◆ Data entries:
--
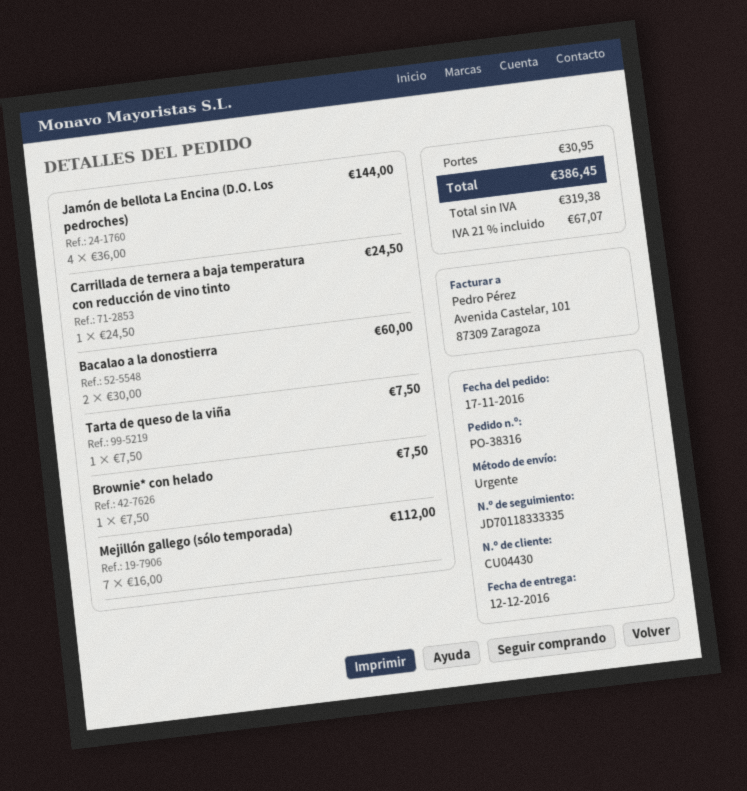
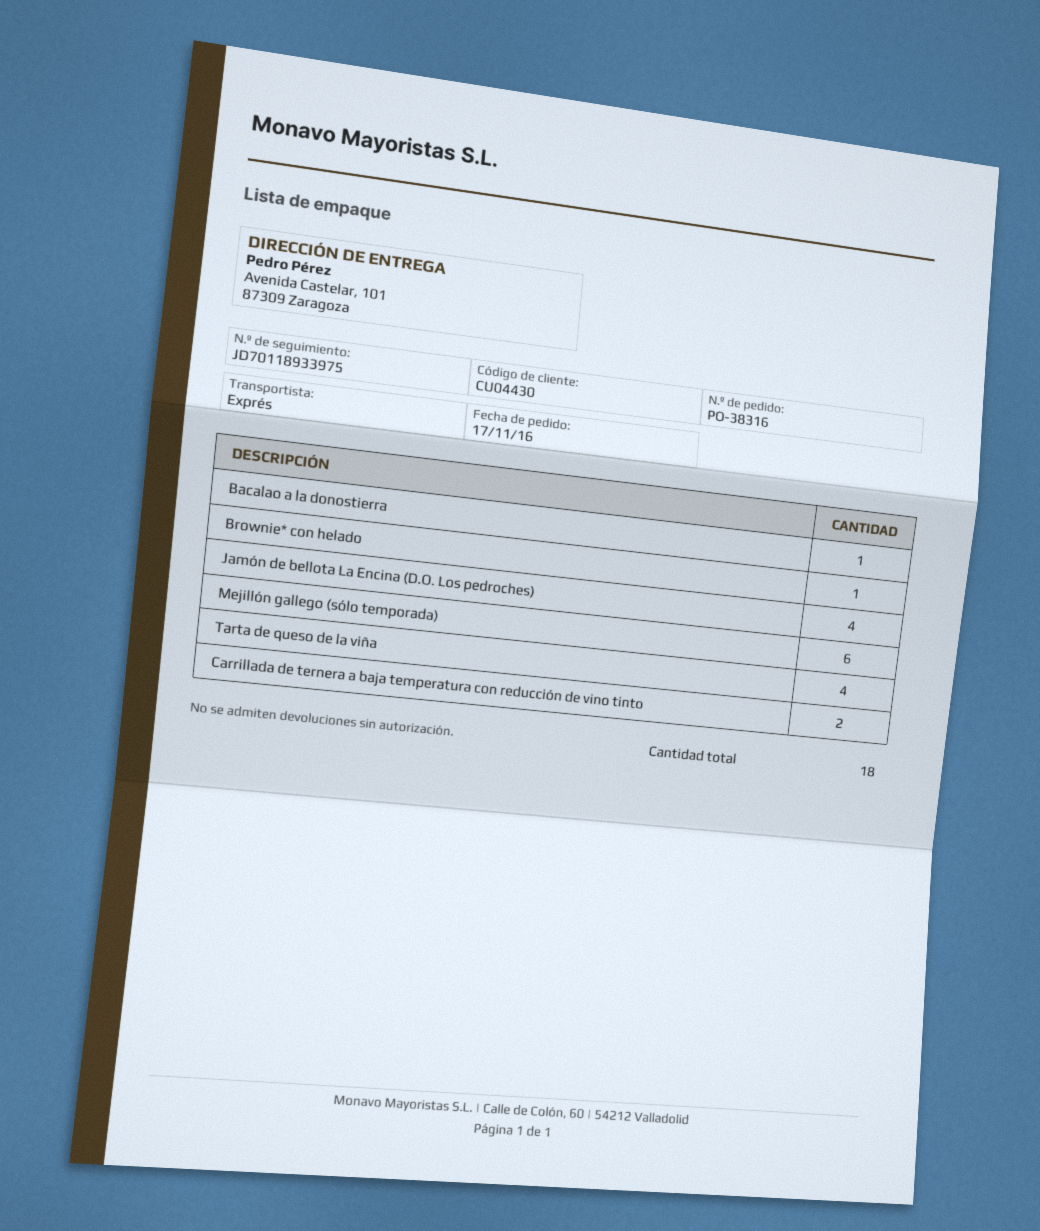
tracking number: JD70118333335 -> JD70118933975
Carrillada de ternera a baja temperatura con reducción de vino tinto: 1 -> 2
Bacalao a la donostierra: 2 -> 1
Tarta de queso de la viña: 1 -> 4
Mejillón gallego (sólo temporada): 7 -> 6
--
◆ The problem:
Please return, exactly as written, the line containing "Bacalao a la donostierra: 2 -> 1" and every line after it through the end of the records above, and nothing else.

◆ Solution to this problem:
Bacalao a la donostierra: 2 -> 1
Tarta de queso de la viña: 1 -> 4
Mejillón gallego (sólo temporada): 7 -> 6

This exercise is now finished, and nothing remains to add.